Doesn't matter what city you're in, women love to talk about relationships. And lots of them will watch Oprah today.

Tell them you watched, too. They'll love that. The rest is up to you.

It's so conniving!

And yet it's so male.

Ladies, the lies don't stop until many many months. Keep that in mind. Eventually, he may tell you about the lies, but he'll describe them in such a way that you'll think he's cute. After all, if you've still got him, then you've probably won, so it's probably OK to call him cute... But just think about all of the awful things he was thinking before you won.

Thursday, April 05, 2007

They Call Me the Quantifier...

A colleague saw this and thought of me... I thought it was pretty funny. :)


Note: I feel there are exactly two layers to the humor in that comic.

Monday, February 05, 2007

Putting ass in public schools

This was taken from a "word list" posted in the public school that I give science help to as part of my fellowship.

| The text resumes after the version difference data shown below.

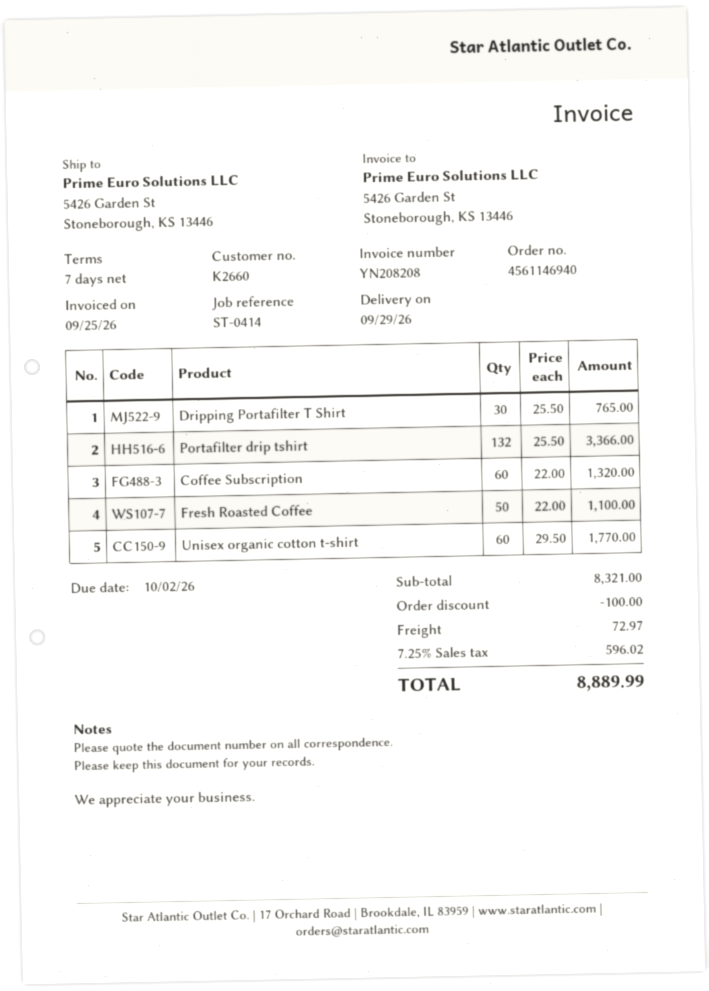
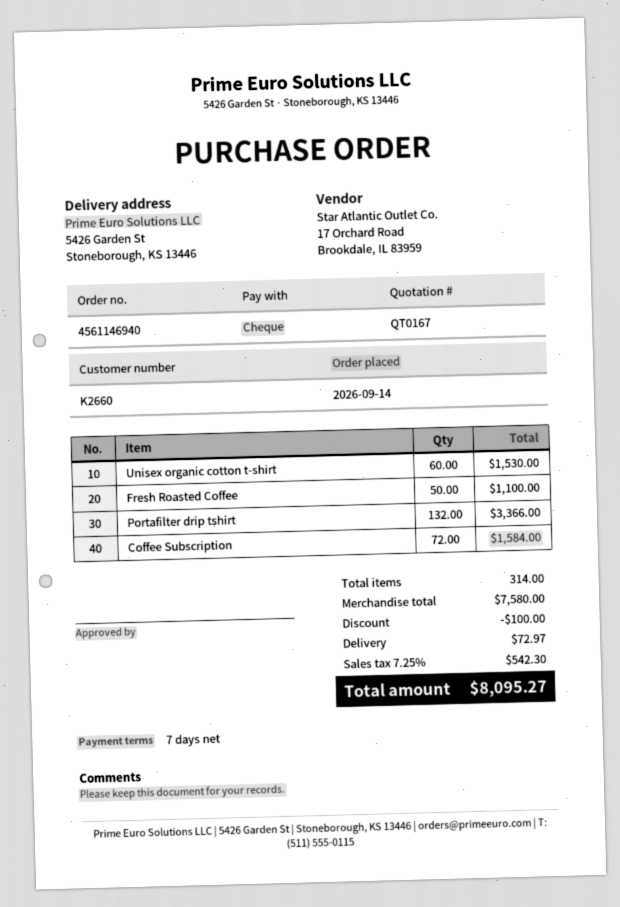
Dripping Portafilter T Shirt: 30 for 765.00 -> none
Coffee Subscription: 60 for 1320.00 -> 72 for 1584.00
Unisex organic cotton t-shirt: 60 for 1770.00 -> 60 for 1530.00
subtotal: 8321.00 -> 7580.00
tax: 7.25% = 596.02 -> 7.25% = 542.30
total: 8889.99 -> 8095.27

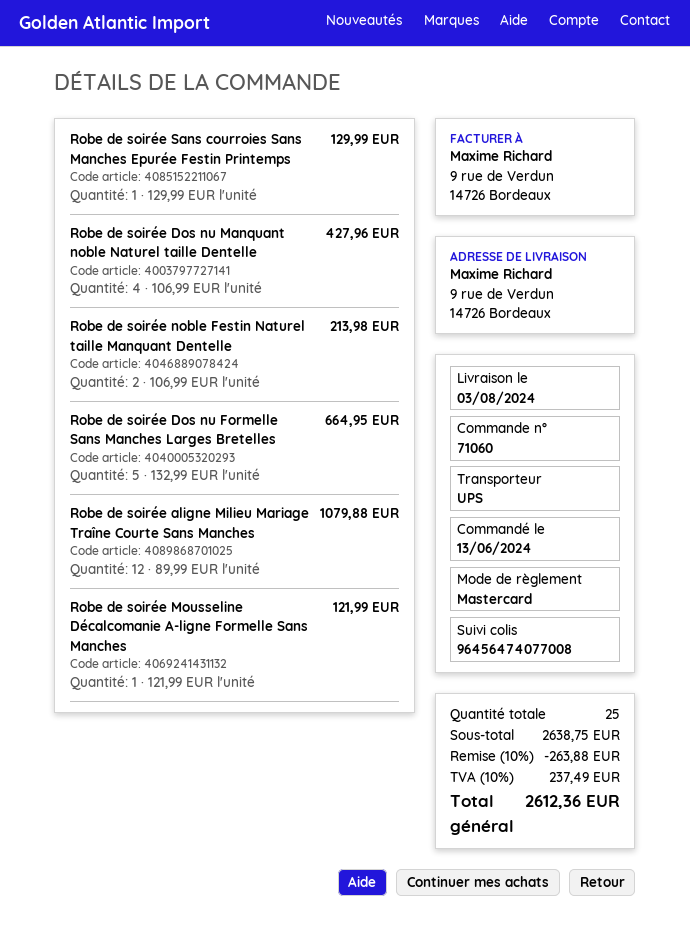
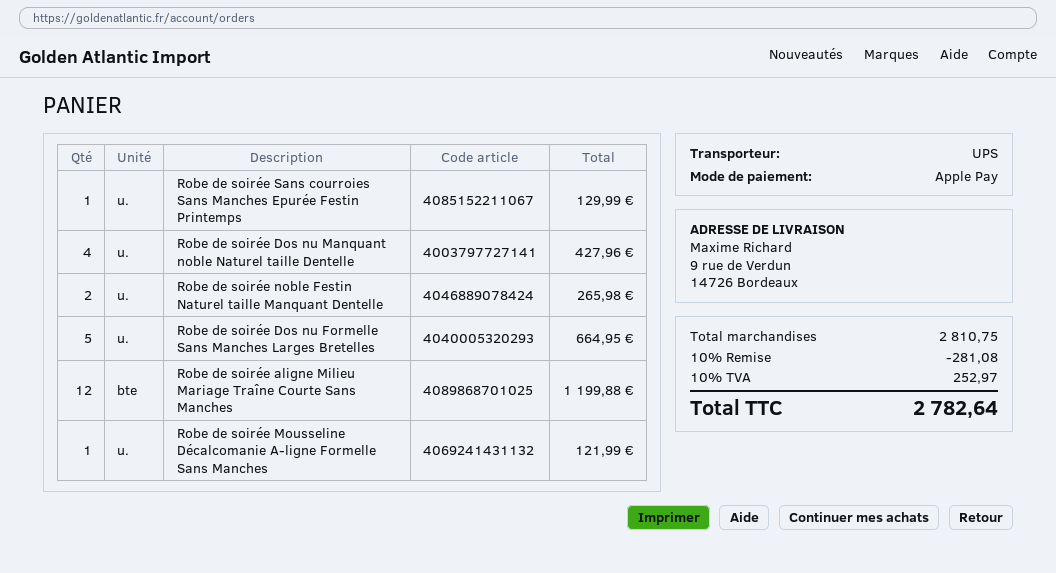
payment method: Mastercard -> Apple Pay
Robe de soirée noble Festin Naturel taille Manquant Dentelle: 2 for 213.98 -> 2 for 265.98
Robe de soirée aligne Milieu Mariage Traîne Courte Sans Manches: 12 for 1079.88 -> 12 for 1199.88
subtotal: 2638.75 -> 2810.75
discount: 10% = 263.88 -> 10% = 281.08
tax: 10% = 237.49 -> 10% = 252.97
total: 2612.36 -> 2782.64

It's really nice that the "ass" list is the one with the heart shape. Happy Valentine's Day!

Friday, January 12, 2007

How iMet my Neighbor on iTunes

The audio for this story is hilarious. Discovering "Anna's music" pop up in iTunes leads to strange stalker-like behavior (that probably isn't proper for a married man) that eventually leads to an awkward meeting that goes as poorly as you might imagine. Hilarious.

"How iMet my Neighbor on iTunes" by David Kestenbaum

The on-line version includes a web extra introducing Last.fm and Pandora, two services about which everyone should know (and love).